Exercise prompt
Every line of the material that includes the word "center" is to be shown.

Data supplied

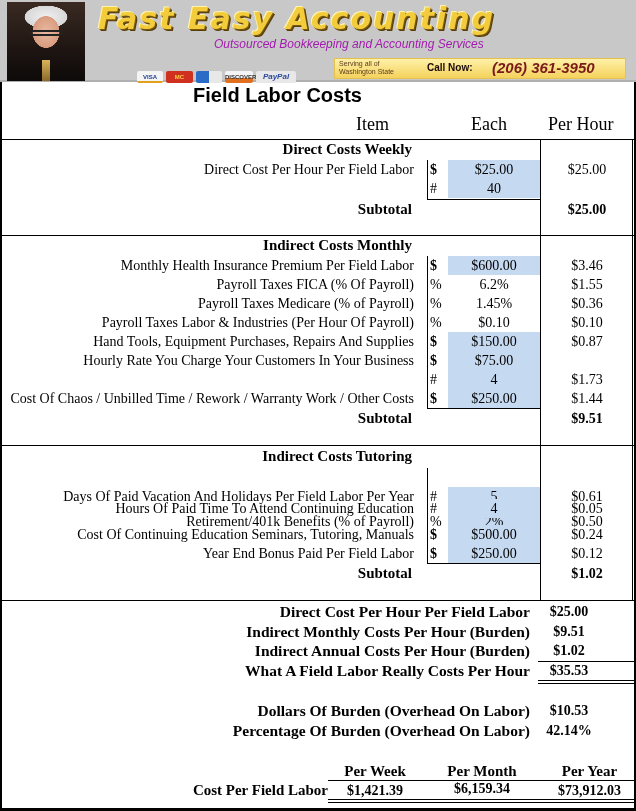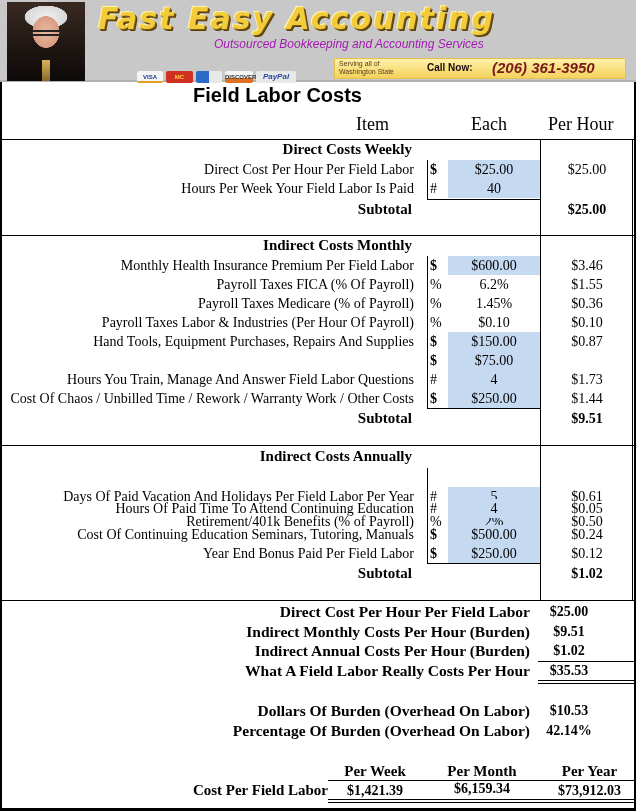--- a/index.html
+++ b/index.html
@@ -108,7 +108,6 @@
     <span class="perhour">$25.00</span>
   </div>
   <div class="row" style="top:97px;">
-    <span class="label">Hours Per Week Your Field Labor Is Paid</span>
     <span class="unit hash">#</span>
     <span class="each input">40</span>
     <span class="perhour"></span>

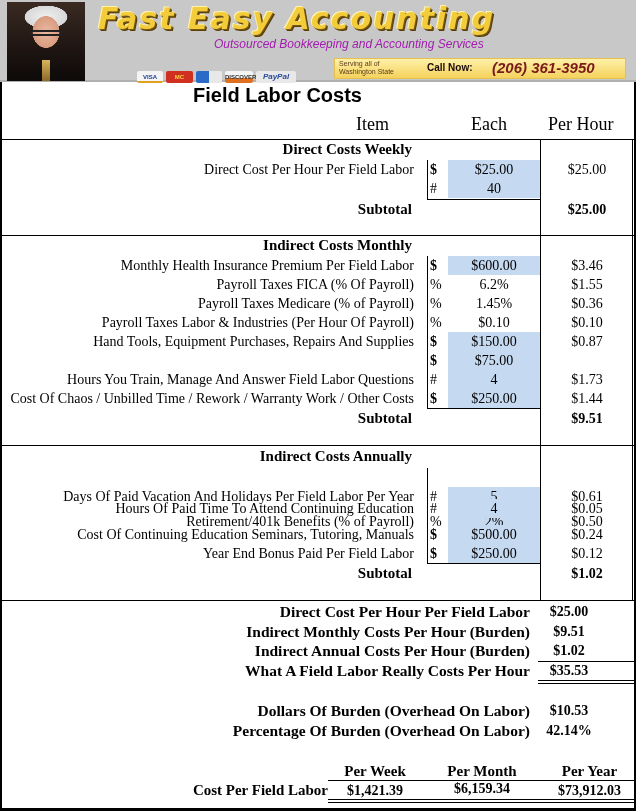--- a/index.html
+++ b/index.html
@@ -150,6 +150,7 @@
     <span class="perhour">$0.87</span>
   </div>
   <div class="row" style="top:269px;">
+    <span class="label">Hourly Rate You Charge Your Customers In Your Business</span>
     <span class="unit">$</span>
     <span class="each input">$75.00</span>
     <span class="perhour"></span>

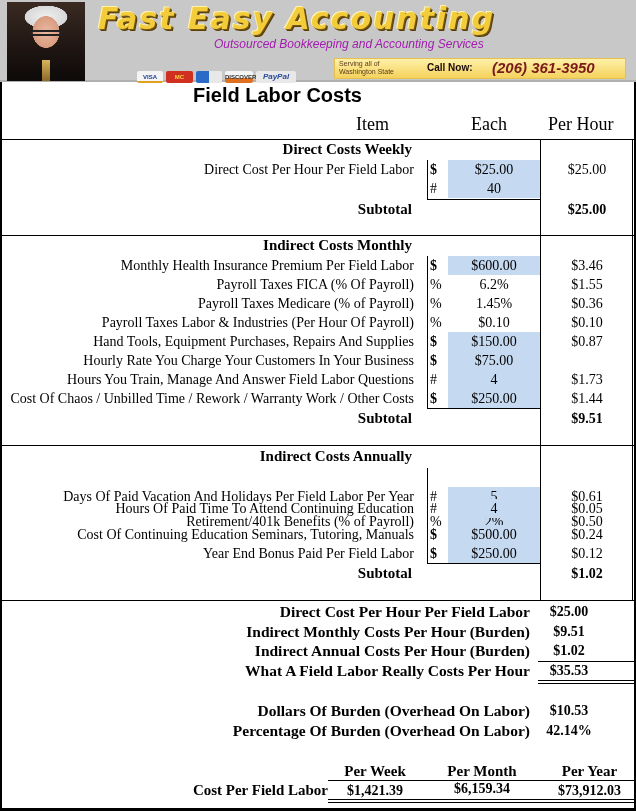--- a/index.html
+++ b/index.html
@@ -156,7 +156,6 @@
     <span class="perhour"></span>
   </div>
   <div class="row" style="top:288px;">
-    <span class="label">Hours You Train, Manage And Answer Field Labor Questions</span>
     <span class="unit hash">#</span>
     <span class="each input">4</span>
     <span class="perhour">$1.73</span>

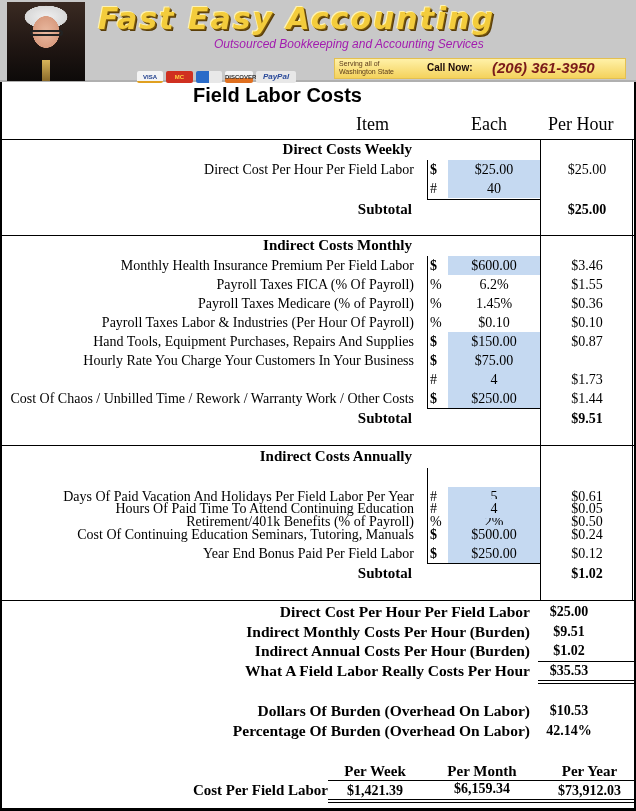--- a/index.html
+++ b/index.html
@@ -169,7 +169,7 @@
   <div class="subtotal-label" style="top:328px;">Subtotal</div>
   <div class="subtotal-val" style="top:329px;">$9.51</div>
 
-  <div class="sec-title" style="top:366px;">Indirect Costs Annually</div>
+  <div class="sec-title" style="top:366px;">Indirect Costs Tutoring</div>
   <div class="vline thin" style="left:425px; top:386px; height:96px;"></div>
   <div class="hline thin" style="left:425px; width:113px; top:481px;"></div>
 

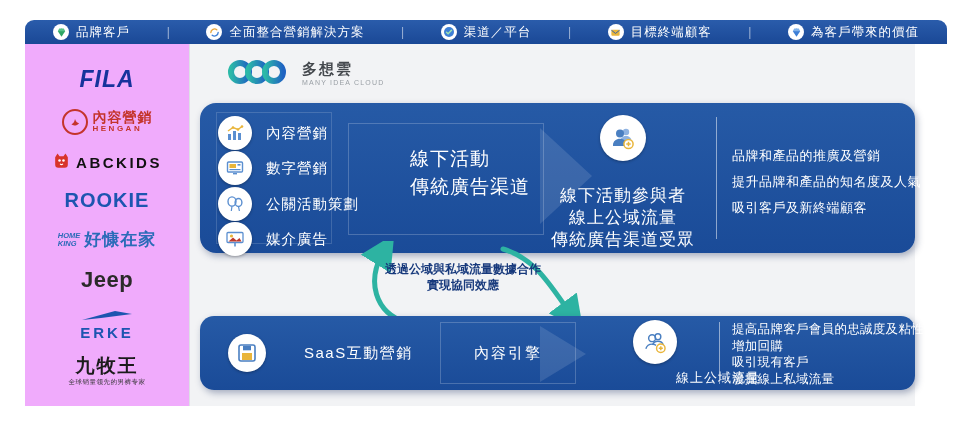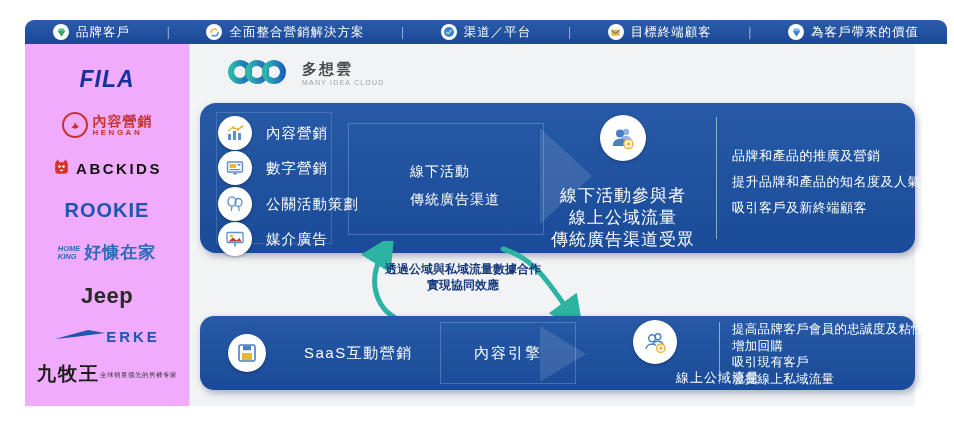--- a/index.html
+++ b/index.html
@@ -62,7 +62,7 @@
   .faint-box { position:absolute; border:1px solid rgba(255,255,255,.28); }
   .vdiv { position:absolute; width:1px; background:rgba(255,255,255,.5); }
 
-  .channels { position:absolute; left:210px; top:42px; color:#fff; font-size:14px; line-height:28px; letter-spacing:1px;margin-top:12px; }
+  .channels { position:absolute; left:210px; top:42px; color:#fff; font-size:19px; line-height:28px; letter-spacing:1px; }
   .chevron { position:absolute; background:rgba(255,255,255,.12);
     clip-path:polygon(0 0, 100% 50%, 0 100%); }
 

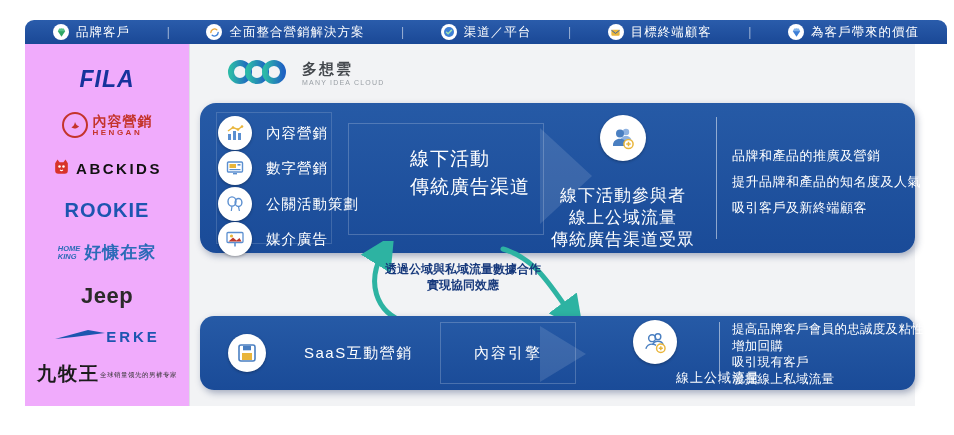--- a/index.html
+++ b/index.html
@@ -35,7 +35,7 @@
   .hk-en span:last-child { color:#2b6bb8; }
   .hk-zh { font-size:17px; font-weight:700; color:#2b6bb8; letter-spacing:1px; }
   .logo-jeep { font-size:22px; font-weight:900; color:#2b2a29; letter-spacing:.5px; }
-  .erke { display:flex; flex-direction:row; align-items:center; line-height:1; }
+  .erke { display:flex; flex-direction:column; align-items:center; line-height:1; }
   .erke-word { font-size:15px; font-weight:900; color:#1d55b0; letter-spacing:3px; }
   .jomolo { display:flex; flex-direction:row; align-items:center; line-height:1.2; }
   .jomolo-zh { font-size:19px; font-weight:800; color:#1b1b1b; letter-spacing:2px; }

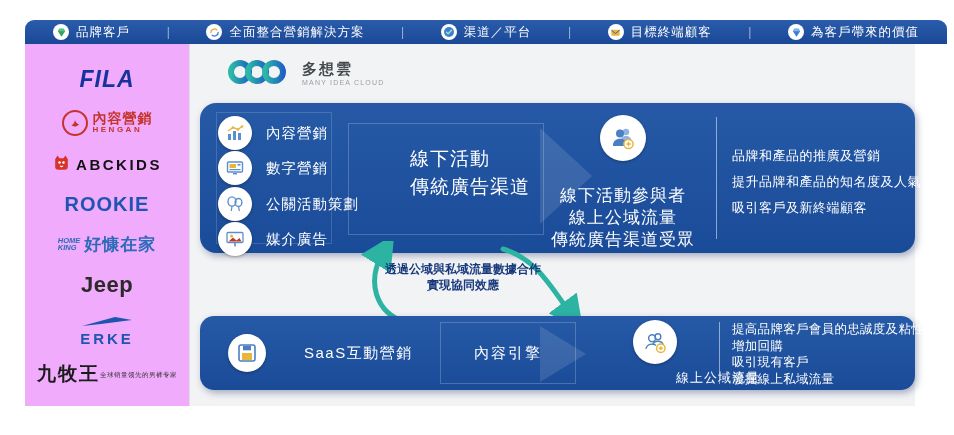--- a/index.html
+++ b/index.html
@@ -37,7 +37,7 @@
   .logo-jeep { font-size:22px; font-weight:900; color:#2b2a29; letter-spacing:.5px; }
   .erke { display:flex; flex-direction:column; align-items:center; line-height:1; }
   .erke-word { font-size:15px; font-weight:900; color:#1d55b0; letter-spacing:3px; }
-  .jomolo { display:flex; flex-direction:row; align-items:center; line-height:1.2; }
+  .jomolo { display:flex; flex-direction:column; align-items:center; line-height:1.2; }
   .jomolo-zh { font-size:19px; font-weight:800; color:#1b1b1b; letter-spacing:2px; }
   .jomolo-cap { font-size:6.5px; color:#333; letter-spacing:.5px; }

Exercise answer
-  .erke { display:flex; flex-direction:row; align-items:center; line-height:1; }
+  .erke { display:flex; flex-direction:column; align-items:center; line-height:1; }
   .jomolo { display:flex; flex-direction:row; align-items:center; line-height:1.2; }
   .erke { display:flex; flex-direction:column; align-items:center; line-height:1; }
-  .jomolo { display:flex; flex-direction:row; align-items:center; line-height:1.2; }
+  .jomolo { display:flex; flex-direction:column; align-items:center; line-height:1.2; }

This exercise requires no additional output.